Try it: Which lines of the data hold the word "舒尔茨与"? Copy all of them.

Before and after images
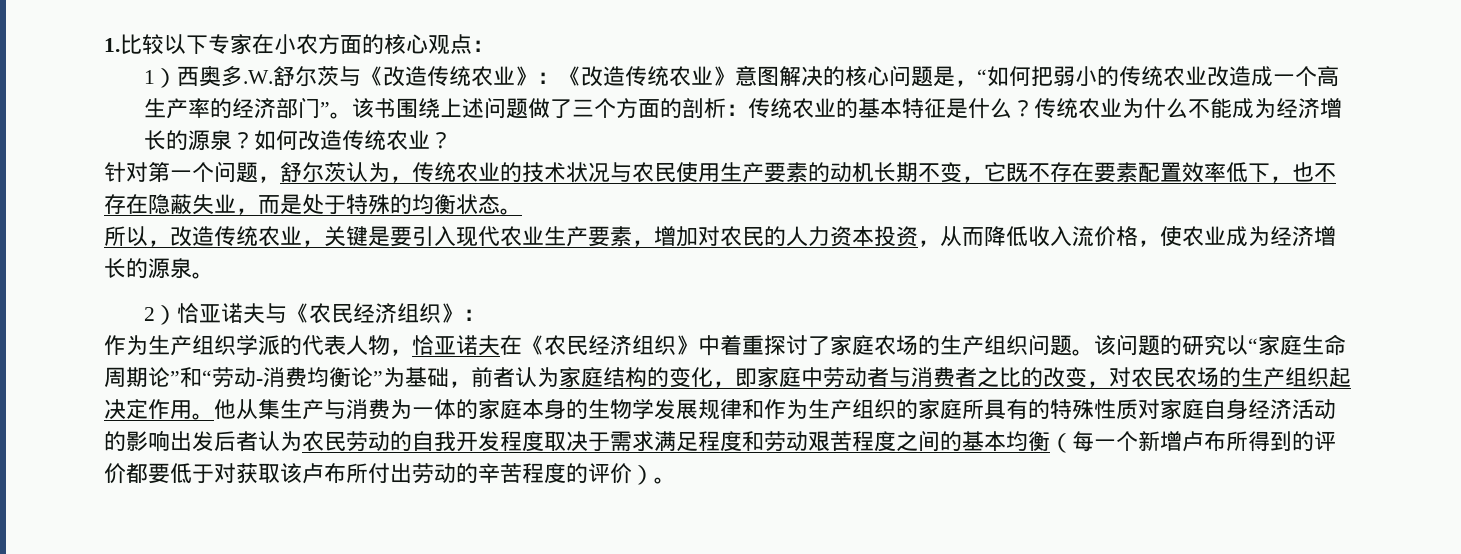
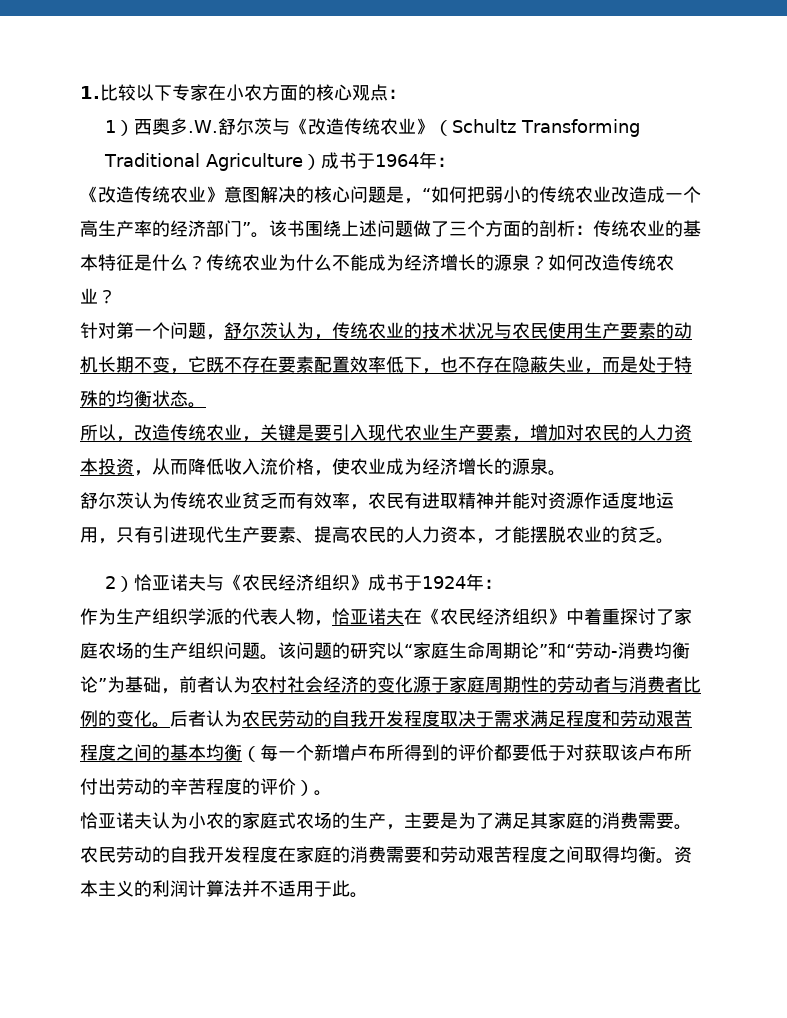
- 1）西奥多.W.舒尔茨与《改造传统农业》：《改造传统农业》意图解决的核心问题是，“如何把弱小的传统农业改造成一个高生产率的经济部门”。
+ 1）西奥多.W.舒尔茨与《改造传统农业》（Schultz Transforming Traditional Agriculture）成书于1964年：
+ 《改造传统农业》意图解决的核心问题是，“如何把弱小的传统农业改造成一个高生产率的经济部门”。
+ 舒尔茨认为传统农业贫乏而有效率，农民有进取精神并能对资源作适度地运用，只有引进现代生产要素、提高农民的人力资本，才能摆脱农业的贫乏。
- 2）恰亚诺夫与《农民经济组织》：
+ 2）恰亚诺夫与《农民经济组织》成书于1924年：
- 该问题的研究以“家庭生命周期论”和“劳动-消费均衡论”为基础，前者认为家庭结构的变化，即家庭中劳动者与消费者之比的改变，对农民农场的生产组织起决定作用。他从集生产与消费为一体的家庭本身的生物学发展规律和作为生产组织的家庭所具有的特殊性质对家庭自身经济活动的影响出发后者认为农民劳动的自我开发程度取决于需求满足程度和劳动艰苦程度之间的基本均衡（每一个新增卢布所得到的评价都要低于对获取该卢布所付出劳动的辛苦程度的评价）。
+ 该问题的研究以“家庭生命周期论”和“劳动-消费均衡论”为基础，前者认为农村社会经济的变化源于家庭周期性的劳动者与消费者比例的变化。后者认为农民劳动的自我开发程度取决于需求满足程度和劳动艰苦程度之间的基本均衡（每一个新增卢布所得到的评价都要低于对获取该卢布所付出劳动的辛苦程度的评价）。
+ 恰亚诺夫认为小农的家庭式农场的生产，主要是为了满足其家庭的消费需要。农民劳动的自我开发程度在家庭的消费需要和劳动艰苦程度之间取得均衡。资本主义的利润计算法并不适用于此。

Response:
- 1）西奥多.W.舒尔茨与《改造传统农业》：《改造传统农业》意图解决的核心问题是，“如何把弱小的传统农业改造成一个高生产率的经济部门”。
+ 1）西奥多.W.舒尔茨与《改造传统农业》（Schultz Transforming Traditional Agriculture）成书于1964年：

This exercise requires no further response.